Tiongkok lebih memilih Kamala Harris daripada Trump sebagai presiden AS: pejabat Tiongkok


Beijing:

Tiongkok akan lebih memilih Kamala Harris daripada Donald Trump sebagai presiden AS berikutnya, mengingat hubungan bilateral yang memburuk secara tajam selama kepemimpinan Donald Trump, sehingga menyebabkan konfrontasi besar, kata anggota senior badan penasihat nasional Tiongkok pada hari Kamis.

Pemerintah Tiongkok memilih untuk tidak mengomentari pemilihan presiden AS karena tidak ingin dituduh mencampuri politik dalam negeri AS, kata Jia Qingguo, anggota Komite Tetap badan penasihat nasional CPPCC.

Konferensi Konsultatif Politik Rakyat Tiongkok (CPPCC) adalah elemen kunci dari sistem pemerintahan negara dan lembaga politik khas Tiongkok.

Opini publik Tiongkok terbagi mengenai Harris dan Trump, namun “Saya lebih memilih Harris karena pengalaman buruknya dengan Trump. Kami tidak ingin mengalami pengalaman seperti itu lagi,” katanya kepada BBC dalam sebuah komentar yang jarang mengungkapkan posisi pilihan Beijing dalam pemilihan presiden AS.

Selama masa kepresidenan Trump, hubungan memburuk dengan cepat, menyebabkan kedua negara terlibat konfrontasi besar. “Dari sudut pandang Tiongkok, Wakil Presiden AS Kamala Harris, yang bekerja di bawah Presiden Biden, mewakili kesinambungan,” katanya.

Trump cukup emosional selama masa kepresidenannya dan telah menyebarkan banyak informasi buruk tentang Tiongkok, kata Jia, yang juga direktur Institut Kerja Sama dan Pemahaman Global di Universitas Peking.

“Kami juga punya masalah kekaguman terhadap Biden,” namun Biden mewarisi banyak tindakan keras yang diprakarsai Trump terhadap Tiongkok karena alasan kebijakan dalam negeri dan mungkin keyakinan ideologisnya, katanya, sambil menambahkan: “Di bawah Biden, kebijakan AS terhadap Tiongkok lebih stabil dan dapat diprediksi.” “Kami terhubung kembali satu sama lain. “Para pejabat bertemu dan mendiskusikan berbagai masalah,” yang – menurut pendapatnya – menstabilkan hubungan.
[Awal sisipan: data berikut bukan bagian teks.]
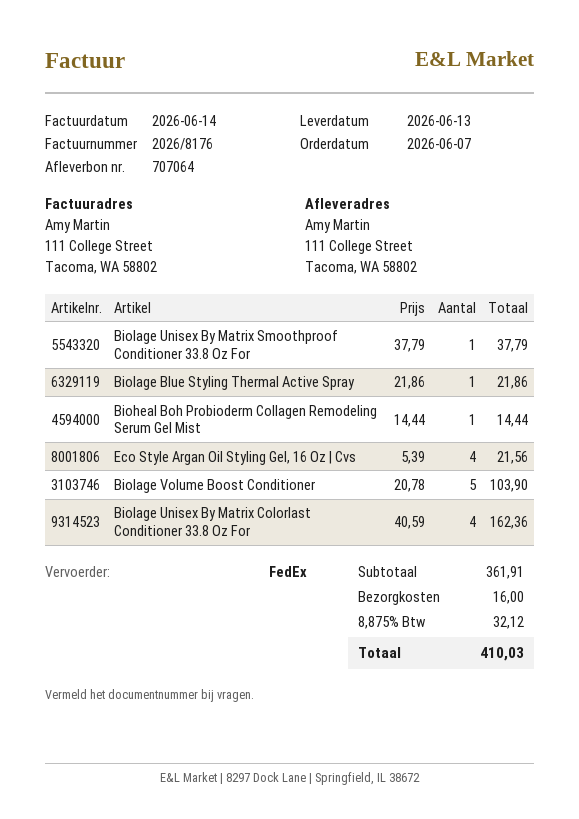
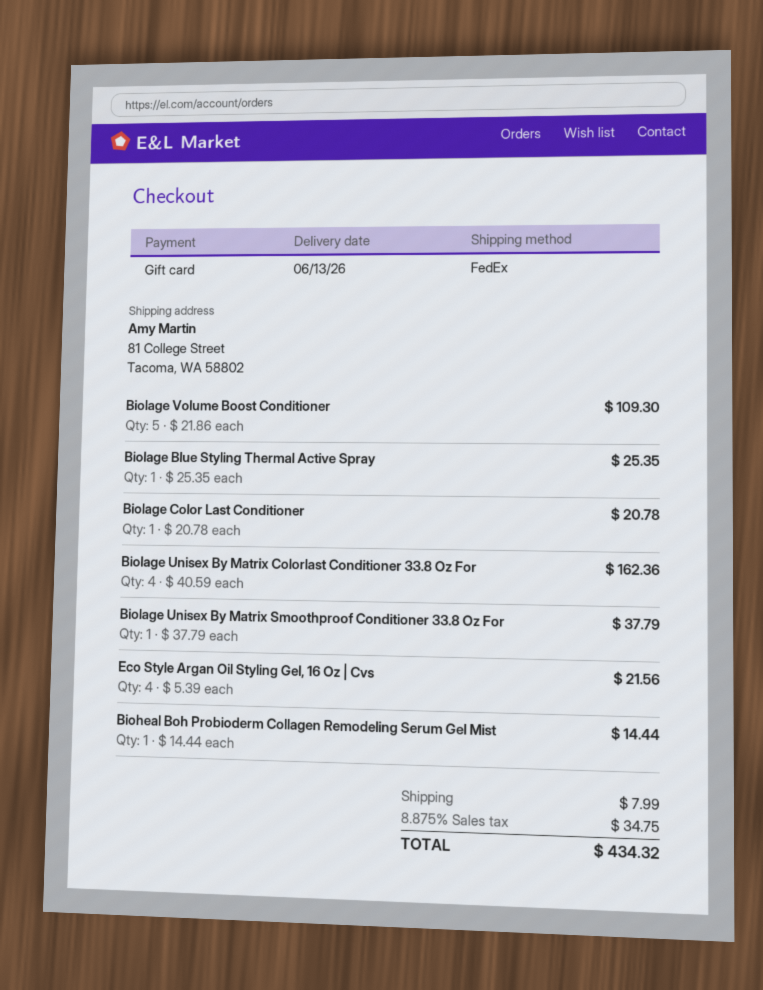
ship to: 111 College Street, Tacoma, WA 58802 -> 81 College Street, Tacoma, WA 58802
Biolage Blue Styling Thermal Active Spray: 1 x 21.86 = 21.86 -> 1 x 25.35 = 25.35
Biolage Volume Boost Conditioner: 5 x 20.78 = 103.90 -> 5 x 21.86 = 109.30
Biolage Color Last Conditioner: none -> 1 x 20.78 = 20.78
shipping: 16.00 -> 7.99
tax: 8.875% = 32.12 -> 8.875% = 34.75
total: 410.03 -> 434.32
Selagi menerapkan kebijakan keras terhadap Tiongkok, termasuk memperketat kebijakan AS yang bertujuan untuk menantang klaim Beijing atas sengketa Laut Cina Selatan dan Taiwan, serta membatasi langkah ambisius Tiongkok untuk mengekspor kendaraan listrik, Biden terus melakukan dialog rutin dengan Presiden Xi Jinping untuk menjaga ketegangan tetap terkendali.
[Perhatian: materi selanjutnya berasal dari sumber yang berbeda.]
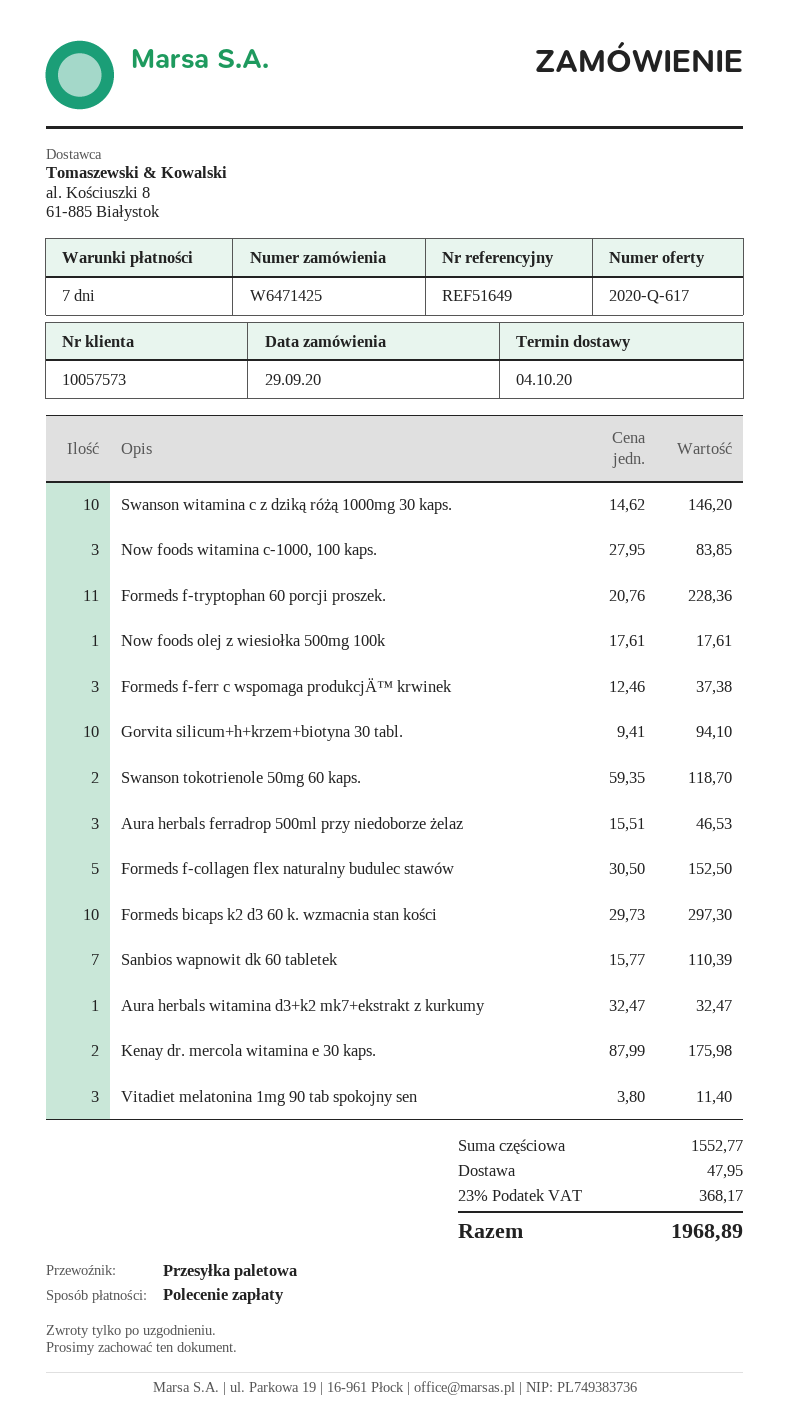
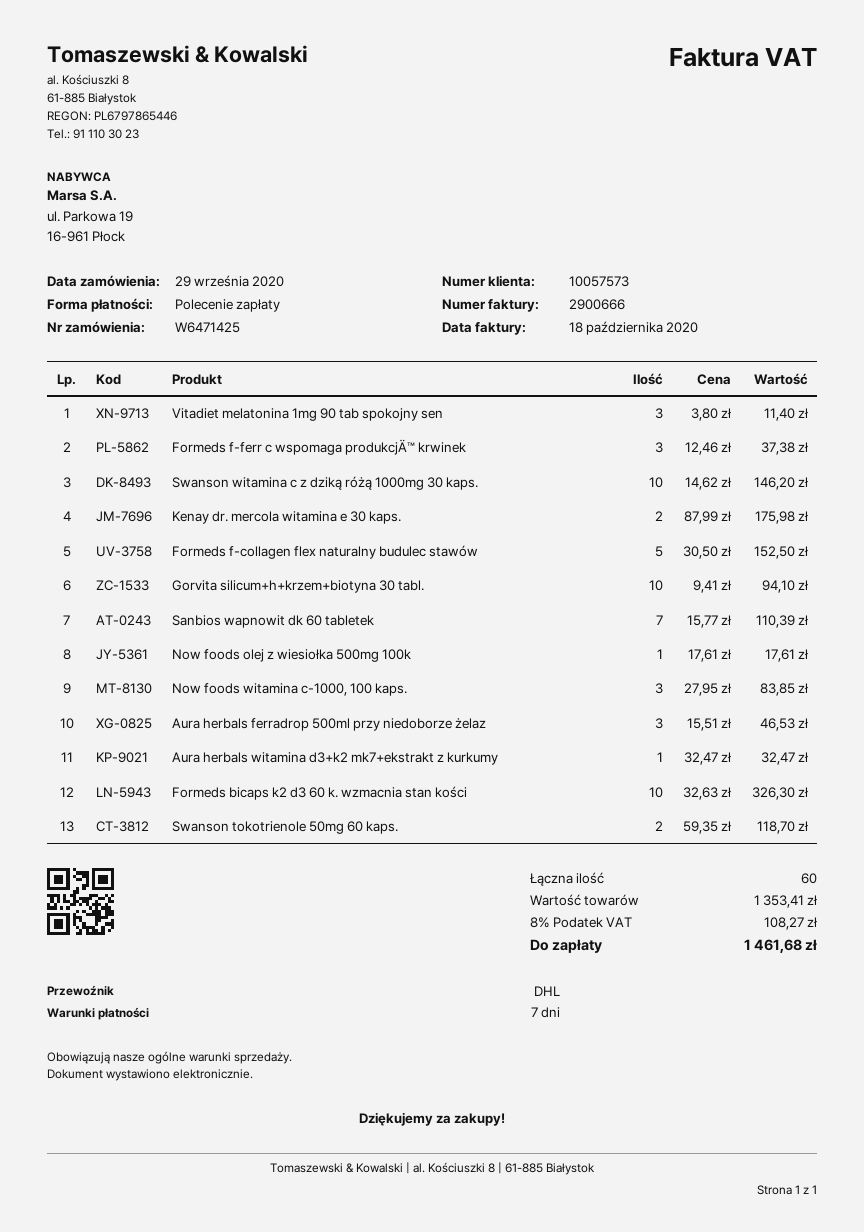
shipping method: pallet freight -> DHL
Formeds f-tryptophan 60 porcji proszek.: 11 x 20.76 = 228.36 -> none
Formeds bicaps k2 d3 60 k. wzmacnia stan kości: 10 x 29.73 = 297.30 -> 10 x 32.63 = 326.30
subtotal: 1552.77 -> 1353.41
shipping: 47.95 -> none
tax: 23% = 368.17 -> 8% = 108.27
total: 1968.89 -> 1461.68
Hubungan antara dua negara dengan ekonomi terbesar ini memburuk di bawah pemerintahan Trump, terutama setelah merebaknya wabah Covid-19 di kota Wuhan di Tiongkok pada tahun 2019, yang menyebabkan pandemi yang berdampak buruk di seluruh dunia.

Trump bersikukuh bahwa virus yang bertanggung jawab atas pandemi ini bocor dari laboratorium biologi di Wuhan, sehingga mendorong Tiongkok melancarkan serangan propaganda besar-besaran untuk melawan tuduhan Trump.
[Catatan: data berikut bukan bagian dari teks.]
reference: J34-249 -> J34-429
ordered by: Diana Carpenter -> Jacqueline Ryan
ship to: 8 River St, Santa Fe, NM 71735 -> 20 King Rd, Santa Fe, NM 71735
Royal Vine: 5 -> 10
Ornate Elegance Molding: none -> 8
Mantan presiden tersebut mengenakan tarif terhadap ekspor Tiongkok yang sedang meningkat ke AS untuk memaksa Beijing memberikan akses yang lebih besar terhadap barang-barang Amerika.

Pemerintahan Biden melanjutkan tarif terhadap ekspor Tiongkok ke AS, yang berjumlah lebih dari $500 miliar pada tahun lalu dibandingkan dengan sekitar $148 miliar pada ekspor AS ke Tiongkok.

Ancaman Trump untuk mengenakan tarif sebesar 60 persen terhadap barang-barang Tiongkok jika terpilih menjadi presiden membuat Beijing khawatir karena hal ini dapat berdampak serius pada perekonomian Tiongkok, yang sedang terperosok dalam perlambatan.

(Kecuali judulnya, cerita ini belum diedit oleh staf NDTV dan diterbitkan dari feed sindikasi.)